How wave modeling allows us to operate one step ahead

Thu 25 January 2024

3 minutes read
Active waves

Photo: AdobeStock/irabel8

How do you get hold of something as difficult as the behavior of a wave? At Infoplaza, running our own meteorological models means everything to us, as it allows us to forecast really accurate from offshore to nearshore.  
With wave modeling, we can offer a tailored solution to nearly every client. In some big projects monitoring multiple swells and their direction is important, and other projects require waves not being higher than 1 meter. So to make sure every offshore operation can occur in the most safe and optimal way possible - how do we do it? 

To answer that question, we need to talk to Infoplaza’s Sara Loureiro Solla, metocean modeler and Daniëlla Gur, meteorological business engineer. Both part of Infoplaza’s Weathertech team, they are responsible for our in-house wave models. 

We asked them 7 short questions to get to know them and their expertise. 

Why is wave modelling so important?

Sara: To us, it allows us to produce accurate wave predictions. Especially nearshore everything changes so fast because of the waves interacting with the ocean floor. You want to have models dedicated to resolving those processes with a large degree of accuracy over a high resolution grid. Offshore conditions change way slower. So, to get a hold on the situation, thorough wave modelling in these areas is key.  

For you, what’s the most important thing to know in wave modeling?

Daniëlla: Observations are very important to do our work. We get that data from different sources like the Dutch RWS so we can validate and improve the configuration of our models. And of course clients offer it to our forecasters so they can use them to understand the limitations of the model in an area and apply corrections when required.  

grid-modelA high resolution grid with wave height and direction

What makes Infoplaza’s approach stand out?

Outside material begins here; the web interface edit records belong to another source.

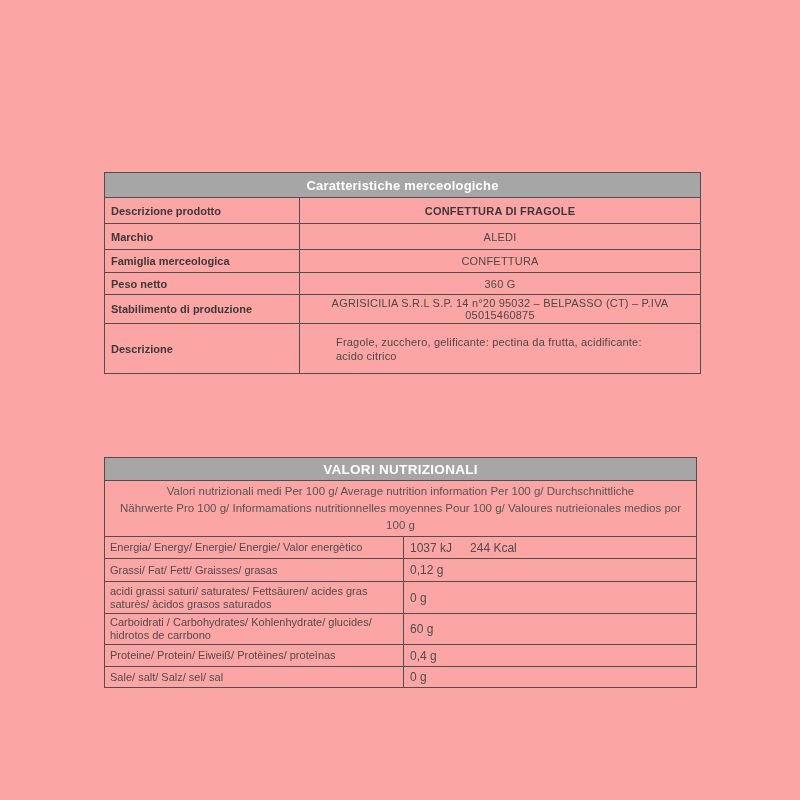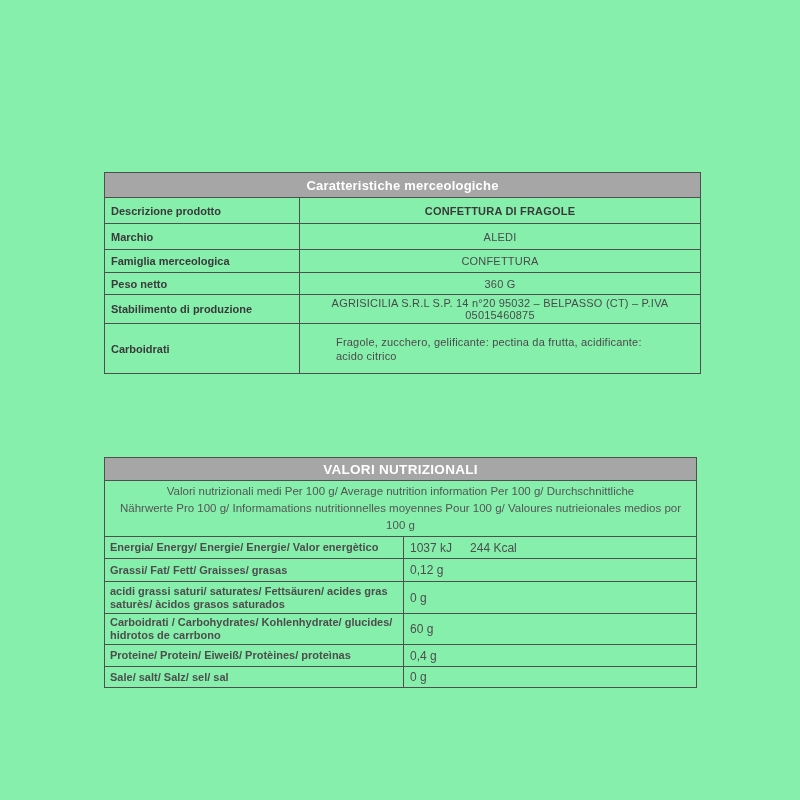"Caratteristiche merceologiche" .page { background: #86efac -> #fca5a5 }
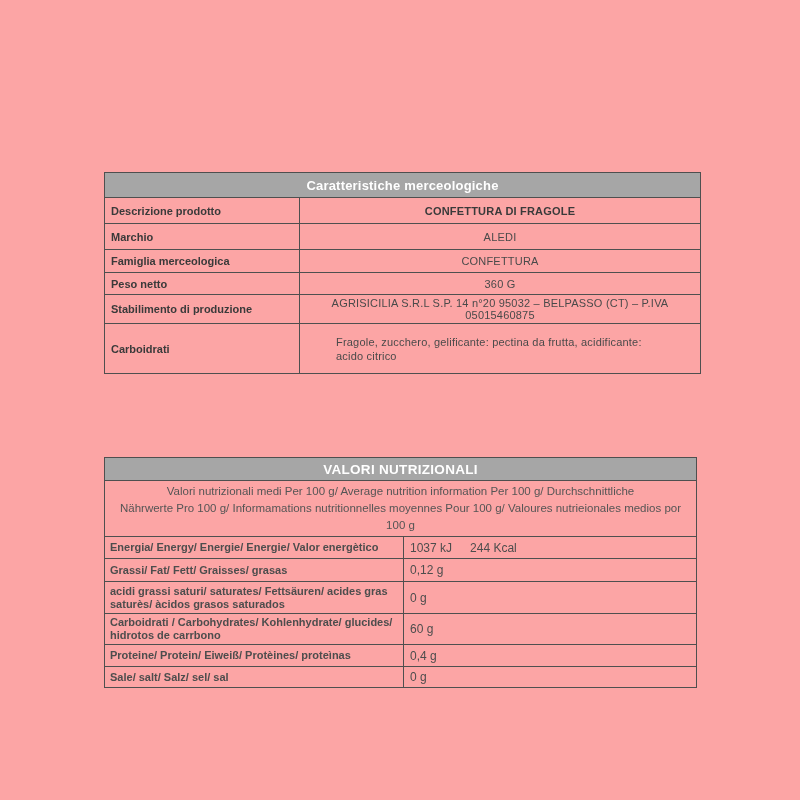"Carboidrati" td.lab { text: Carboidrati -> Descrizione }
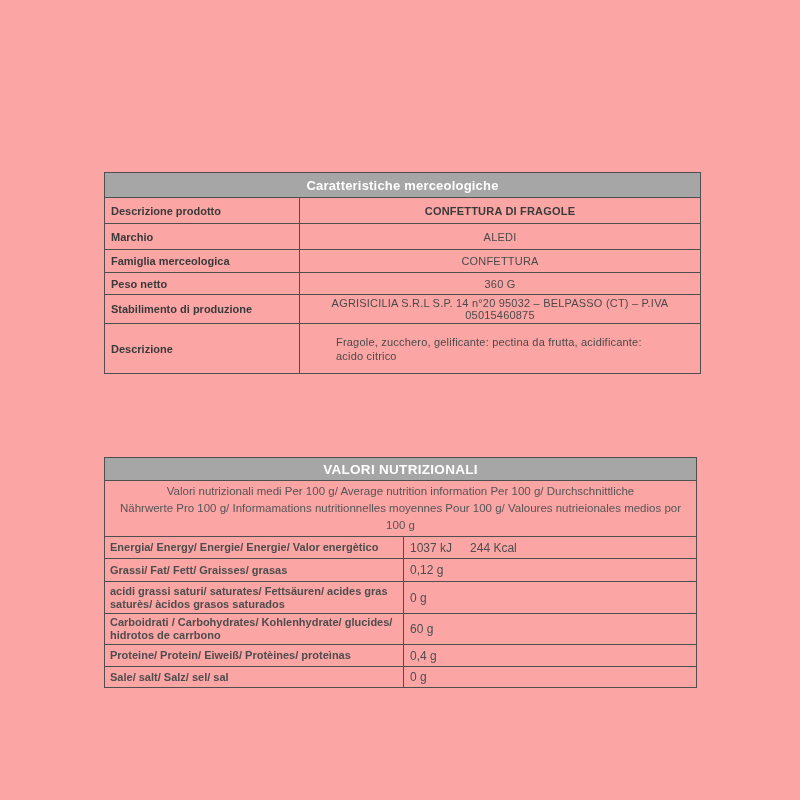"Energia/ Energy/ Energie/ Energie/ Valor" .t2 .nlab { font-weight: bold -> none }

Sara: We run our own models. So instead of waiting for an external party to produce some data, we do it ourselves. And this allows us to run very fine resolution models that you don’t normally find in the market. For example, we can offer hi-res SWAN in a wharf in the coast of South America. 

Daniëlla: We finetune our models as well. If we think something doesn’t work optimally, we can change that relatively faster in a more flexible way.  
Sara: Other companies also offer wave forecasting, often based on the free available data online, as the WAVEWATCH III forecast offer by NOAA. The service of NOAA is great, but it can be limited as well. You get their data, but not the wave spectra like energy distribution of the wave. It’s not tailored to the client’s needs. That’s something we can do. Basically, we operate one step ahead of the current data suppliers that are totally free to use. 

Can you describe your average work week?

Daniëlla: Making a grid of a custom near shore location, run a hindcast to produce data for the client or to investigate model quality. And in the meantime, I can analyze the results by using custom made tools (such as a model comparison tool) to help us understand the limitations and strengths of each configuration.   
Sara: Continuously testing new versions of a model is something we do as well, and researching for new methods to do so. For instance, the additions of temperature as input parameter for WAVEWATCH III does not only involve investigating its feasibility, but also adaptations in the operational setup to keep everything running smoothly with the new changes or to the calibration applied to the waves in the post-processing phase.   

grid-kattegatA nearshore grid of Kattegat

What’s the most challenging and fun part of your job?

Sara: Tuning the model can be difficult, but it’s fun as well! 
Daniëlla: The unexplained errors every programmer gets to see once in a while are a classic challenge. Modeling is fun to me because seeing a model improve along the way is really satisfying.  

Where does the fascination for marine weather, like waves, come from?

Daniëlla: My interests were not particularly in waves, but I got really interested in meteorology and Python and data processing during my Master Geoscience & Remote Sensing. At Infoplaza I was able to work at a weather company that creates its own tools and that tunes its own models - what’s not to love? 
Sara: I knew from the start of my studies, Physical Meteorology, that I wanted to do something with modeling. The fact that I grew up practically next to the sea in Galicia, an autonomous region in Spain, probably helped as well! There’s lots of rough, unsettled weather there – most of the time it’s stormy with high waves.  

What’s next in wave modeling?

Daniëlla: In general, in the long term, it’s machine learning obviously.  
Sara: And for us specifically, we have several things planned, from a new form of data assimilation to improvements to the nearshore model.